▶ [What you are asked to do]: Each line in the records below, from the one that contains "[11,125,259,140] Объекты недвижимости" to the one that contains "[286,125,390,140] Квартиры (1816)", should be reproduced exactly, the first and last included.

▶ [Supplied information]:
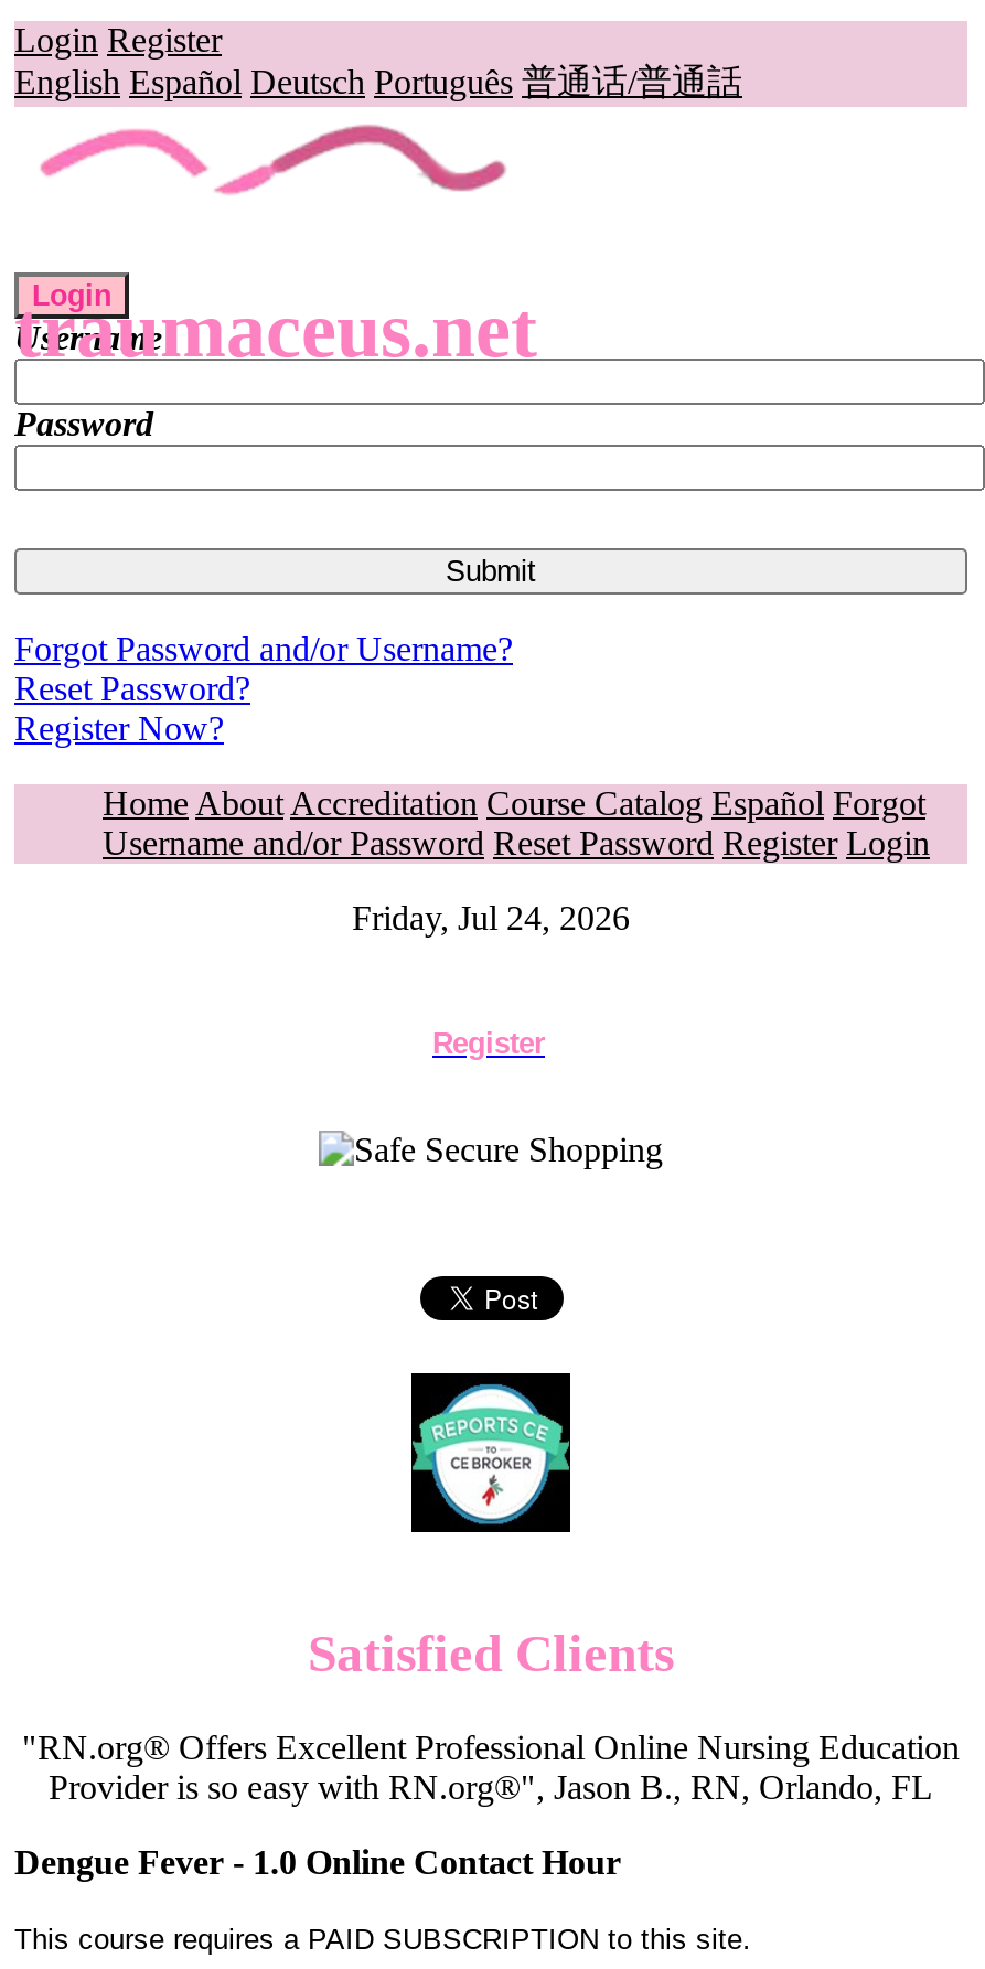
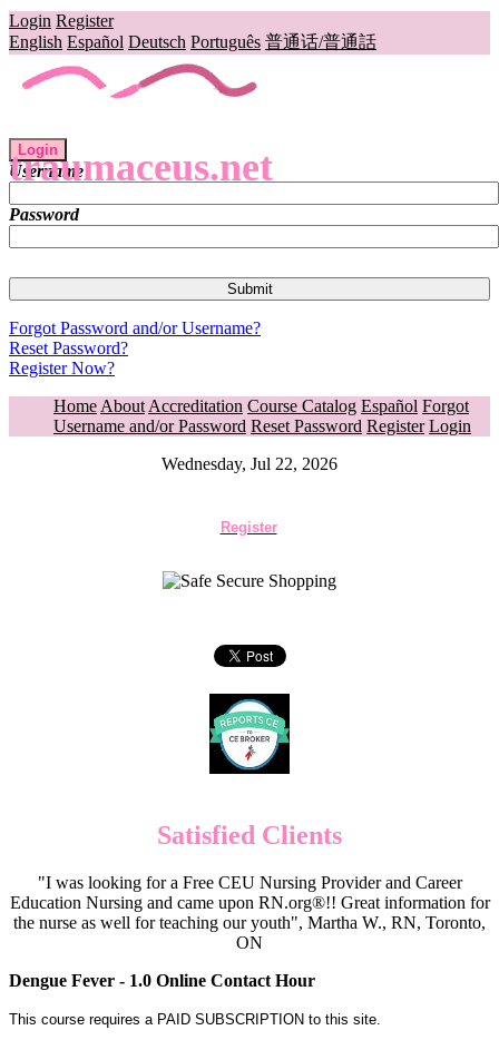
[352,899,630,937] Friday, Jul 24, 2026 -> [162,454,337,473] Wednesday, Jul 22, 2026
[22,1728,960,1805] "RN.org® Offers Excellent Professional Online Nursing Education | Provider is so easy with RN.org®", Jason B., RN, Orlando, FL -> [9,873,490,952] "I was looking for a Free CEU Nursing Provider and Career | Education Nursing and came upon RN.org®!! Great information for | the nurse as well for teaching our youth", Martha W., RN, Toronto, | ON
* * *
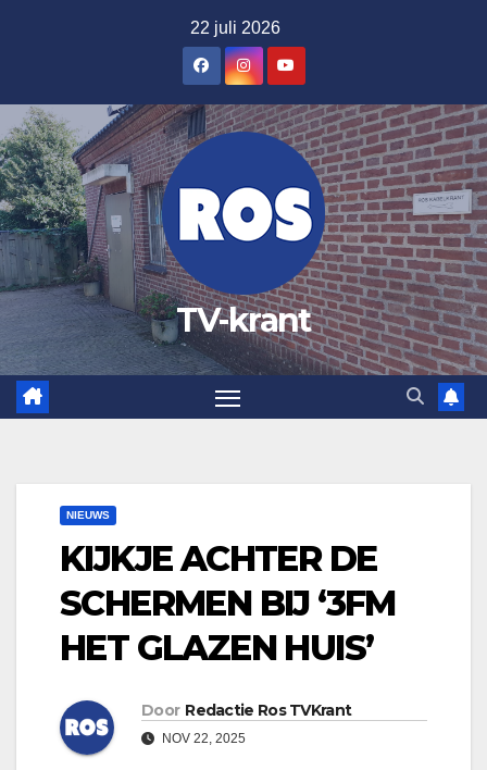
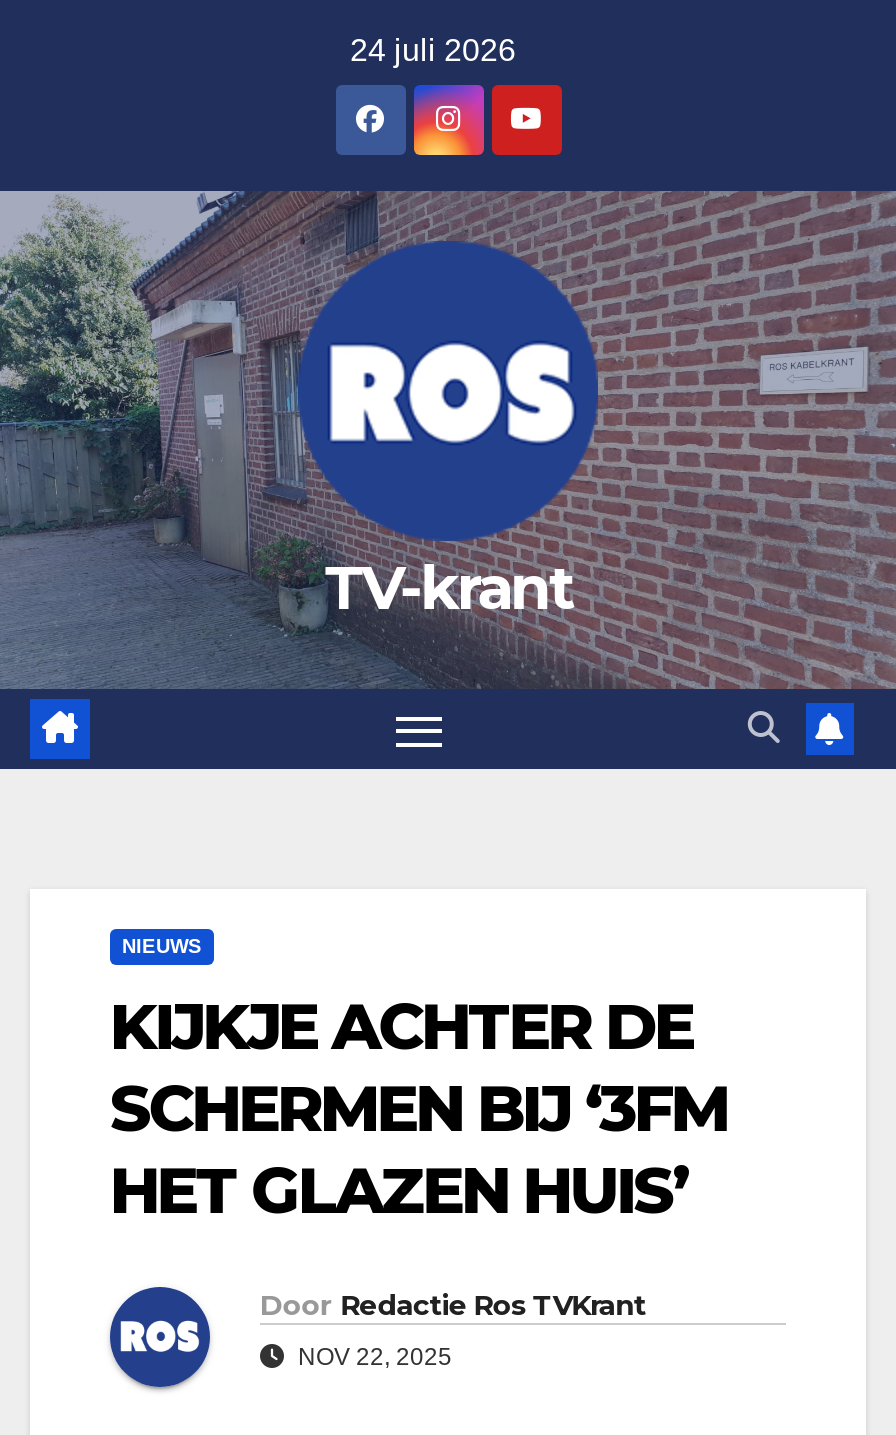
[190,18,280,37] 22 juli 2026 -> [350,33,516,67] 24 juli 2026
...
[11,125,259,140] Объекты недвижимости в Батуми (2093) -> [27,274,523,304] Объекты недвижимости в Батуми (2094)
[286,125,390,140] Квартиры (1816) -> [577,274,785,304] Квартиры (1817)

▶ [Written response]:
[11,125,259,140] Объекты недвижимости в Батуми (2093) -> [27,274,523,304] Объекты недвижимости в Батуми (2094)
[286,125,390,140] Квартиры (1816) -> [577,274,785,304] Квартиры (1817)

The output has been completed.